Malcolm paused, fork of food halfway to mouth. “And how is that not going to freak me out if you show up as someone I knew had died? And, besides that, how do you explain the attack yesterday by that dead guy that grew wings and a rat-tail? If you guys just want to be understood, why did you send one of the Fallen to their place yesterday to attack them?”
Larry craned his neck. “Attack on their place? I don’t know what you’re talking about. We didn’t send one of the Fallen to their place to attack them. Maybe it was another rogue Fallen.”
“Two in one day?”
“How the heck should I know? It’s possible.”
Malcolm bent his head over his plate. “Look, I don’t care what you guys are doing, but I don’t want any part of it. If you want to make peace, you sure don’t need me to do it. I left them as well. They wanted me to join up, but I said no way. All I want is to be left alone…by them and you too.”
“Sure, Mal. I can appreciate that.”
He allowed Malcolm to eat a few bites in peace, before speaking again. “You know, there is one more thing. You saw that old Chinese guy trailing you, right?”
“So, do you really think they’re gonna just let you go after you’ve been in their place and know some of their secrets? They’re gonna keep an eye on you. See if you’ll lead them to us, so they can finish us off. They’re just using you.”

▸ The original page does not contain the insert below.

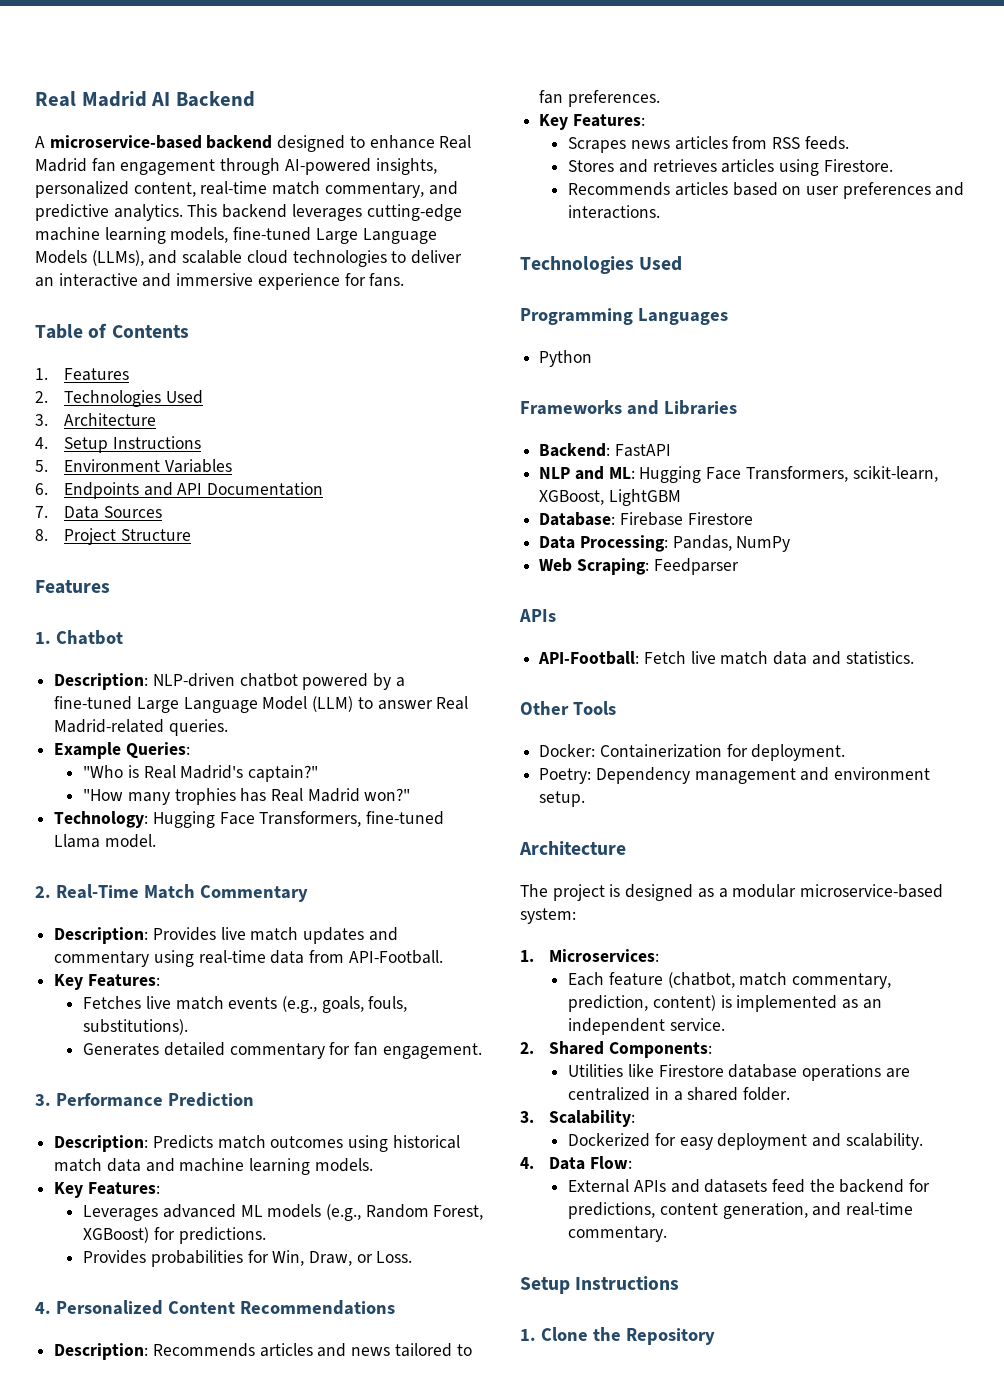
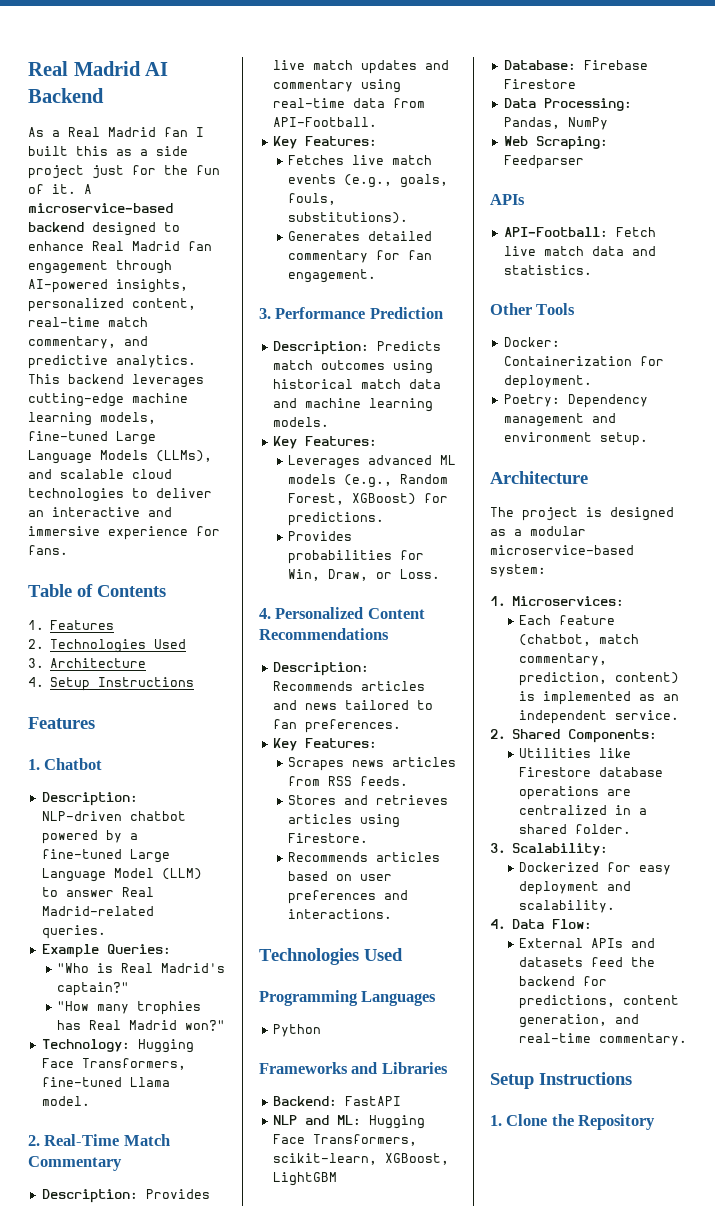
+ As a Real Madrid fan I built this as a side project just for the fun of it.
- 5. Environment Variables
- 6. Endpoints and API Documentation
- 7. Data Sources
- 8. Project Structure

Malcolm took a drink. “Well, at least they didn’t try to eat me.”
“I told you, that was a rogue Fallen. The rest of us aren’t like that guy. We don’t hate your kind. The Creator put us here to protect your kind, if you want to know the truth.”
Malcolm dropped his spoon on the table and faced the Fallen, eye to eye. “You know, I would love to believe you, but I’m having a heck of a time swallowing your crap. There’s certain events that keep getting in my way. For instance, one of your kind tried to kill me yesterday and another of your kind possessed the body of this old dude and tried to kill a bunch of other people later that day. Okay, never mind all that. We’ll chalk it up to a misunderstanding. But then there’s something else bothering me. When you show your true selves, underneath all that human body, you’re just monsters, plain and simple. I mean, look at you. You’re a zombie.”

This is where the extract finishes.